All’incontro sono intervenute Daniela Dolci, figlia di Danilo e musicista, e Marina Agata Gattei, psicologa e psicopedagogista che conobbe Dolci nel 1986. Nel dialogo con il presidente del Comites San Marino Alessandro Amadei, il confronto si è concentrato su pace, diritti umani, partecipazione civica ed educazione alla non violenza.
Nel corso dell’iniziativa è stato ripercorso anche il forte legame tra Danilo Dolci e San Marino.
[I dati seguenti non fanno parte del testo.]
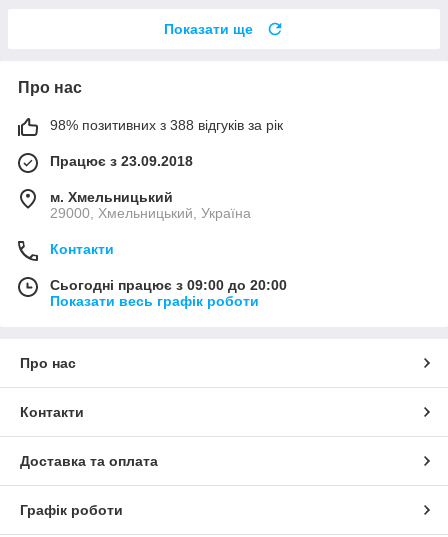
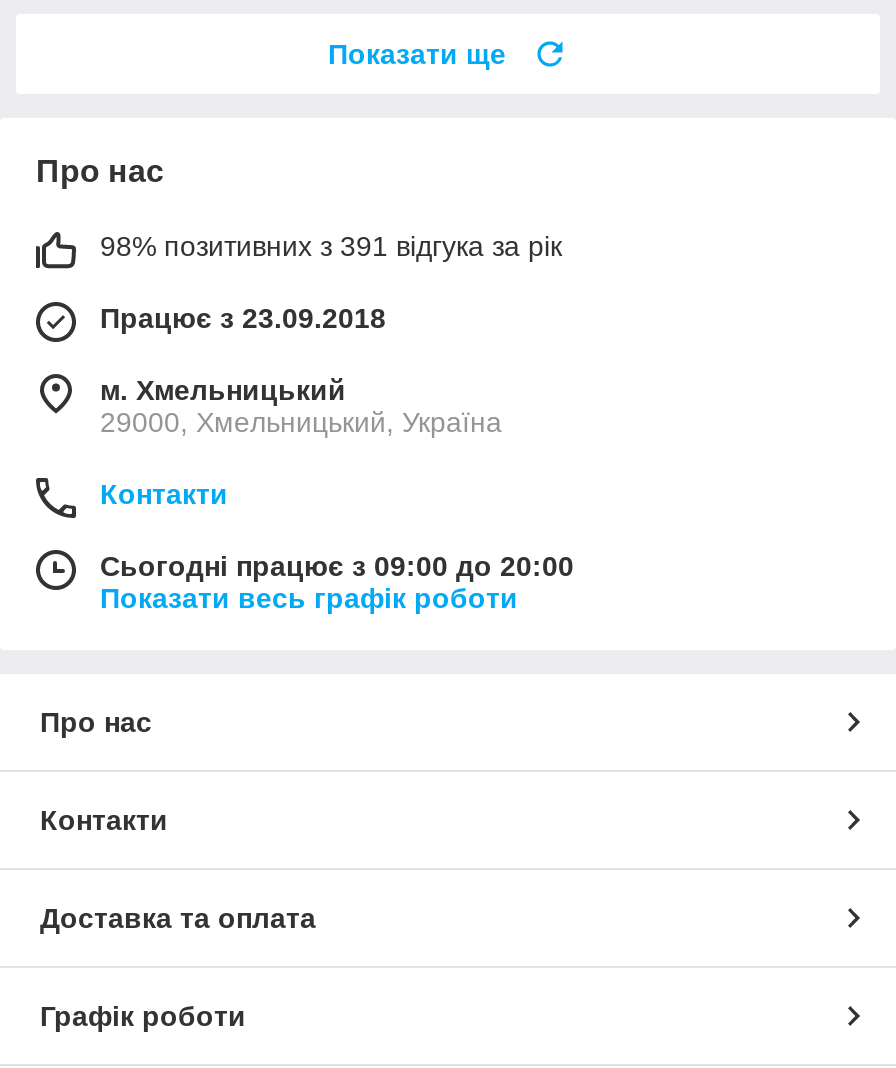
[50,118,283,134] 98% позитивних з 388 відгуків за рік -> [100,231,562,263] 98% позитивних з 391 відгука за рік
Nel 1987, grazie alla collaborazione con Marina Agata Gattei, Emma Rossi e Fausta Morganti, Dolci organizzò il primo laboratorio maieutico presso il Servizio Minori e lavorò alla bozza di un Manifesto per la fondazione di un’Università della Pace nella Repubblica.
Daniela Dolci ha inoltre presentato il progetto di ristrutturazione del “Borgo di Dio”, il centro di sviluppo culturale e sociale fondato dal padre nel 1968 a Trappeto, in provincia di Palermo, sottolineandone il valore ancora attuale per le nuove generazioni.
Amadei, presente con una delegazione del Comites composta da Marina Rossi, Riccardo D’Orazi e Ksenia Iakovleva, ha richiamato l’importanza di custodire la memoria di Danilo Dolci e di trasmetterne ai giovani i valori di libertà, dialogo e pace.
L’incontro si è chiuso con i ringraziamenti rivolti a Karen Venturini, Rita Canarezza e Fulvia Casadei, i cui interventi hanno contribuito ad arricchire il dibattito e a mantenere alta l’attenzione a San Marino sull’eredità di Danilo Dolci.